2) les troupes dites « jeunesse de Revel » ou « les volontaires de Revel » dont la présence avait été sollicitée par délibération du Conseil de la Communauté de Revel, le 25 mai (Voir au début de l'article) ; elles formaient deux compagnies paramilitaires, dont l'existence semble être antérieure à la fondation de Revel, aux temps obscurs du Consulat de Vauré ; elles incarnaient « la passion pour la gloire des armes » ; elles étaient dirigées par des « officiers » que « la jeunesse » nommait chaque année le dimanche de la Pentecôte, le lundi étant consacré à des exercices et parades militaires, concours de tir à l'arquebuse avec remise de prix, la journée se terminant par un bal, et ces festivités attiraient toute la population.
Il y avait une compagnie (ou escadron) de cavalerie et une compagnie d'infanterie, une centaine de jeunes gens au total, tous vêtus de brillants uniformes et « il est probable que le recrutement des jeunes ne devait pas poser de grands problèmes, assuré que l'on était de séduire sous cet aspect flatteur bien des coeurs féminins ». (Gustave Doumerc, Histoire de Revel).
Pour le Pentecôte 1777 (le 11 mai), « la jeunesse » avait nommé les officiers suivants :
pour l'ensemble des troupes
Commandant : M. Faure, ancien officier d'infanterie.
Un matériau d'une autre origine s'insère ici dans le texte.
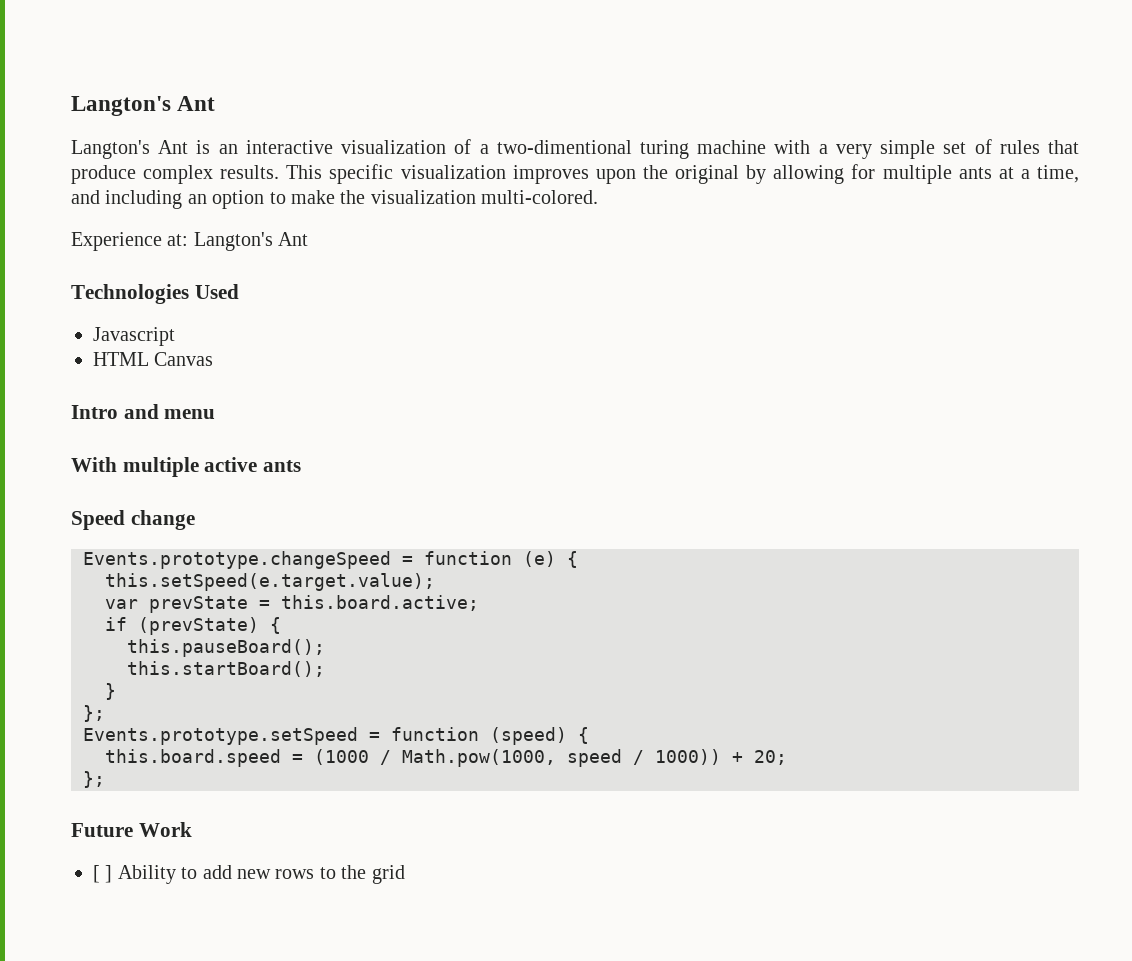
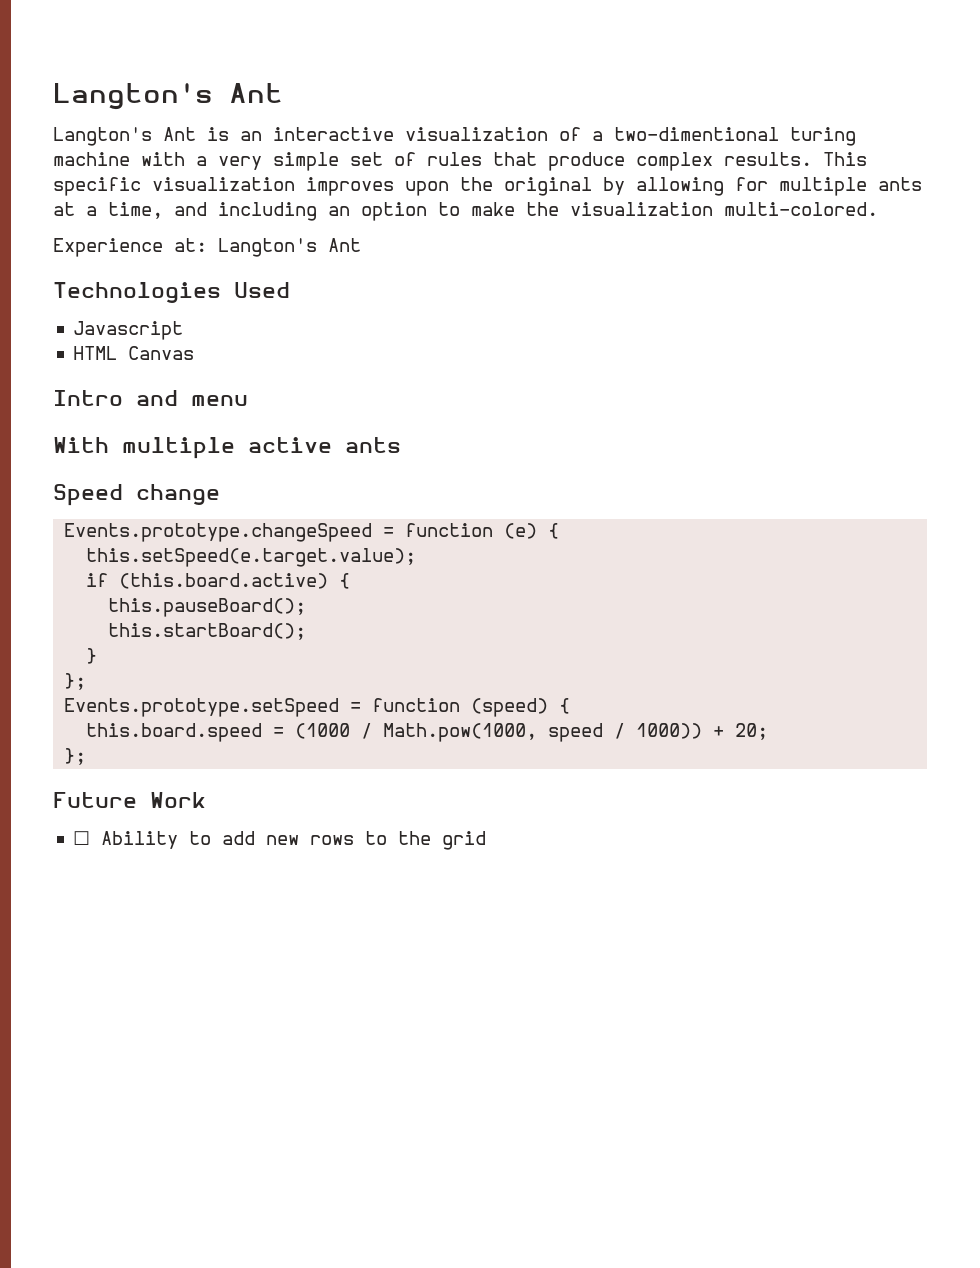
[105,595,479,613] // var prevState = this.board.active; -> (417, 557) none
[138,617,259,635] (prevState) -> [119,573,329,589] (this.board.active)
[93,865,113,883] [ ] -> [73,831,91,845] ☐

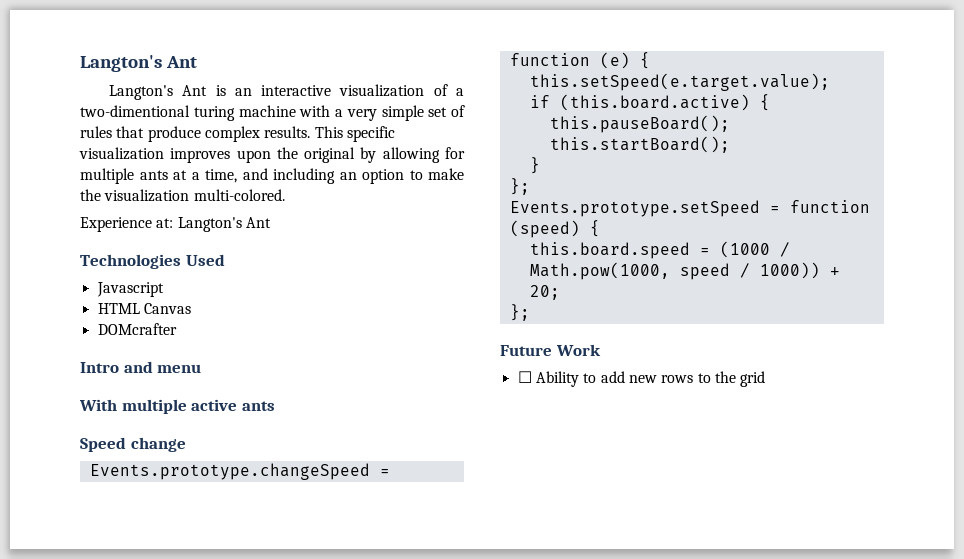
(195, 353) none -> [97,323,177,335] // DOMcrafter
Major : M. Paul (de) Portal, ancien officier.
Capitaine : M. Jean Pierre Molles de Pairedon.
Lieutenant : M. Bastoulh cadet.
Porte-drapeau : M. Lacombon
Capitaines : MM. Bermond-Lacombe et Bastoulh neveu (c'est-à-dire le 1e` Consul, maire).
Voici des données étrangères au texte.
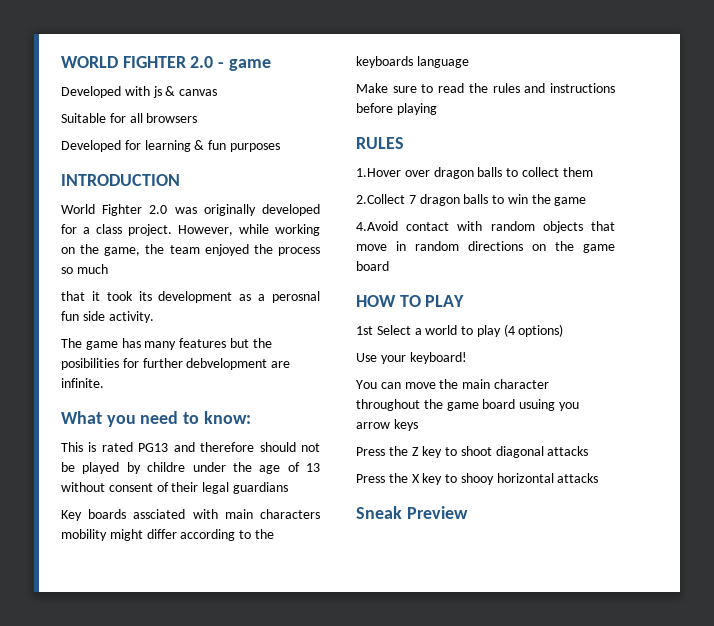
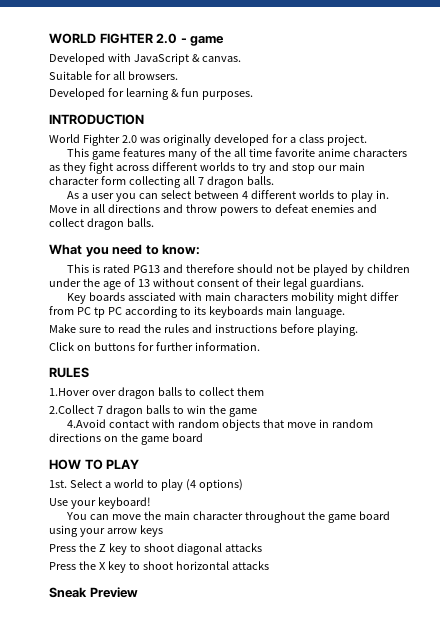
[152,86,218,98] js & canvas -> [133,53,241,65] JavaScript & canvas.
[146,113,198,123] browsers -> [127,71,178,80] browsers.
[229,143,280,152] purposes -> [201,91,253,100] purposes.
[178,224,320,236] [61,244,320,256] [61,264,108,274] [61,291,320,303] [61,311,154,323] [61,338,272,350] [61,358,291,370] [61,378,104,388] However, while working on the game, the team enjoyed the process so much // that it took its development as a perosnal fun side activity. // The game has many features but the posibilities for further debvelopment are infinite. -> [67,148,407,160] [49,162,365,174] [49,176,274,188] [67,190,389,202] [49,204,377,216] [49,218,154,230] // This game features many of the all time favorite anime characters as they fight across different worlds to try and stop our main character form collecting all 7 dragon balls. // As a user you can select between 4 different worlds to play in. Move in all directions and throw powers to defeat enemies and collect dragon balls.
[147,462,186,472] childre -> [366,264,410,273] children
[232,482,288,494] guardians -> [309,278,364,290] guardians.
[180,529,274,541] [356,56,469,68] according to the keyboards language -> [49,306,345,318] from PC tp PC according to its keyboards main language.
[396,103,437,115] playing -> [316,324,358,336] [49,342,260,351] playing. // Click on buttons for further information.
[356,326,373,335] 1st -> [49,480,67,488] 1st.
[519,399,579,411] usuing you -> [49,525,105,537] using your
[460,473,494,485] shooy -> [142,561,173,570] shoot

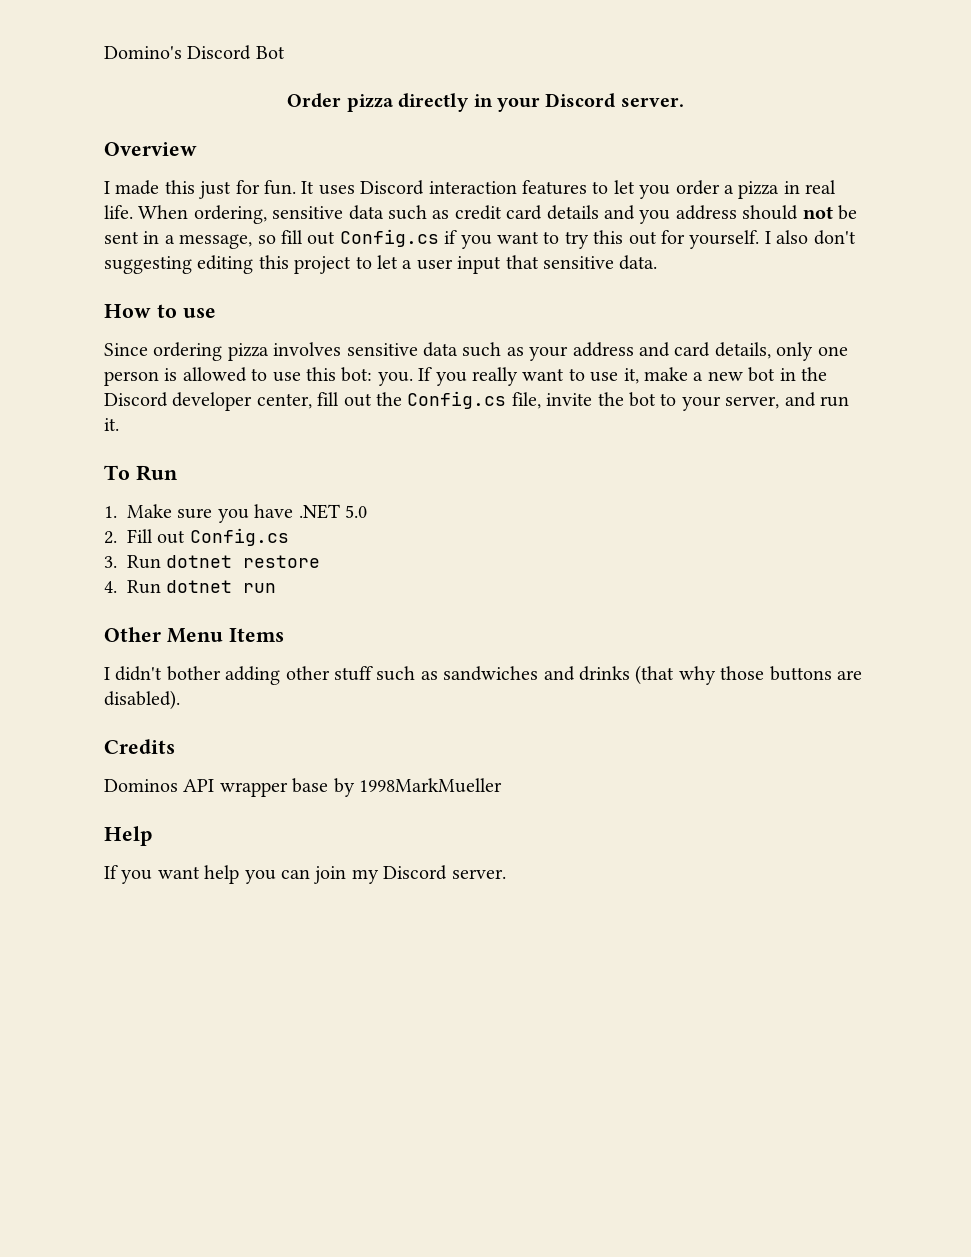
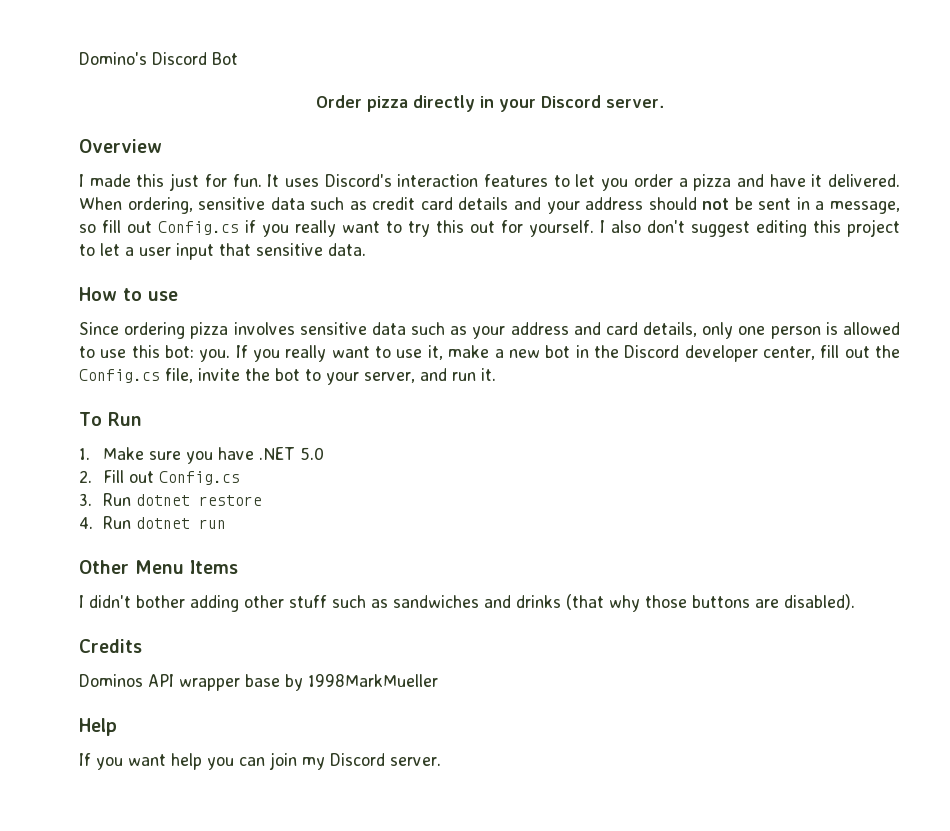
[360,180,425,195] Discord -> [324,174,392,187] Discord's
[783,180,837,194] [104,205,133,219] in real life. -> [736,174,901,187] and have it delivered.
[639,210,671,224] you -> [546,201,580,214] your
(492, 242) none -> [295,220,336,237] really
[104,256,192,274] suggesting -> [691,221,750,237] suggest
Lieutenant : M. André Sarrat.
Porte-étendard : M. Laurens Massia. Aide-major : M. Lapergue.
Quartier-maître : M. Galinier.
Certains membres de « la jeunesse » députés à l'Hôtel de ville pour accompagner les officiers et signer le procès-verbal de leur nomination, nous ont laissé leur surnom « de guerre »... en dentelle :
Bordes, dit Sans façons ; Dumas dit Baise Moy ; M. Molles, dit Brindamour ; goût, dit la Gaieté.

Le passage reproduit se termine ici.